Eso cambia la lógica de una alianza. Ya no se trata solo de amplificar un mensaje o sumar audiencias, sino de construir una propuesta que tenga sentido para ambas marcas y también para el consumidor, ya sea una experiencia, un producto o una solución.
Por eso, antes de plantear cualquier partnership, hay una pregunta que debería estar clara desde el inicio: ¿para qué se está haciendo esta alianza? Puede ser para posicionamiento, innovación, desarrollo de producto o acceso a nuevas audiencias. La respuesta puede variar, pero lo importante es que exista claridad desde el comienzo y que ambas partes compartan ese objetivo. Sin eso, la colaboración corre el riesgo de quedarse en algo superficial.
A partir de ahí, lo más importante no es la visibilidad, sino lo que se diseña en conjunto. La propuesta de valor, porque define qué se está creando y por qué esa unión tiene sentido. La narrativa, porque toda alianza necesita un relato coherente con el universo de ambas marcas. Y la experiencia del usuario, que es donde finalmente se pone a prueba la promesa.
Elegir bien al aliado también es parte de la cocreación. No todas las marcas están hechas para trabajar juntas: tiene que haber coherencia en la forma de entender la experiencia y un aporte real de cada parte. Porque el consumidor percibe una sola propuesta, no dos marcas por separado.

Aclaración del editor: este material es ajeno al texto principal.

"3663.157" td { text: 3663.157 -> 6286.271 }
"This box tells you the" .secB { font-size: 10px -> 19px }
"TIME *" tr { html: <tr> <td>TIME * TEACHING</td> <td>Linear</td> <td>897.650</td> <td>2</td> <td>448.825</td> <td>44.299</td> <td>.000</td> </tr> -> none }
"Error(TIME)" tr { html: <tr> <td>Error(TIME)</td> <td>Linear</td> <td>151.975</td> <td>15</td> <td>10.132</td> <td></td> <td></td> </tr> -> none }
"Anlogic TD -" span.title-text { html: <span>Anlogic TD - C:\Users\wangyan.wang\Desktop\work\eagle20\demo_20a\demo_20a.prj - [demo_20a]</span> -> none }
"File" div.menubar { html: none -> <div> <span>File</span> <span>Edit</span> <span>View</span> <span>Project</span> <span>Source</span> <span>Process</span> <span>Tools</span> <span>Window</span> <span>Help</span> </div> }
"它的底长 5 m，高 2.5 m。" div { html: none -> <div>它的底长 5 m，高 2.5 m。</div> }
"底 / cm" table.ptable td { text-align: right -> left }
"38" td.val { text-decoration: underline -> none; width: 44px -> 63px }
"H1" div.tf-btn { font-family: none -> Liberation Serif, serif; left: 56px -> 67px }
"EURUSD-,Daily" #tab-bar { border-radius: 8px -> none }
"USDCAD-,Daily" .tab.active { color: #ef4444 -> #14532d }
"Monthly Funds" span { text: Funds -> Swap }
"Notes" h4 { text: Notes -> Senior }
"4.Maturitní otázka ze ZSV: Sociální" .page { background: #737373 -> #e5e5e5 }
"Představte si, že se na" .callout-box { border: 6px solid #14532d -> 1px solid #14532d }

Eso se ve con claridad cuando una plataforma de experiencias se une a un chef reconocido para crear una propuesta gastronómica exclusiva. Más que promocionar un restaurante, se trata de diseñar algo que solo existe dentro de esa alianza. Cada parte aporta lo suyo: una, creatividad e identidad; la otra, diseño de experiencia y acceso a nuevas audiencias. Y ahí está justamente el valor: no solo en la venta, sino en construir una propuesta única que fortalezca el posicionamiento de ambos.
Y eso es algo que el consumidor percibe. Se da cuenta cuando una alianza tiene sentido, cuando hay coherencia en los detalles y cuando la experiencia responde a una idea clara. Pero también percibe cuando todo está pensado solo para llamar la atención por un momento.
Una cocreación bien lograda no se mide solo en negocio. También se refleja en percepción de marca, conversación, satisfacción y recomendación. Pero hay una señal todavía más clara: cuando ambas partes quieren volver a construir algo juntas. Ahí es donde una alianza demuestra que realmente generó valor.
Porque, al final, esa es la diferencia entre aparecer juntos y construir juntos.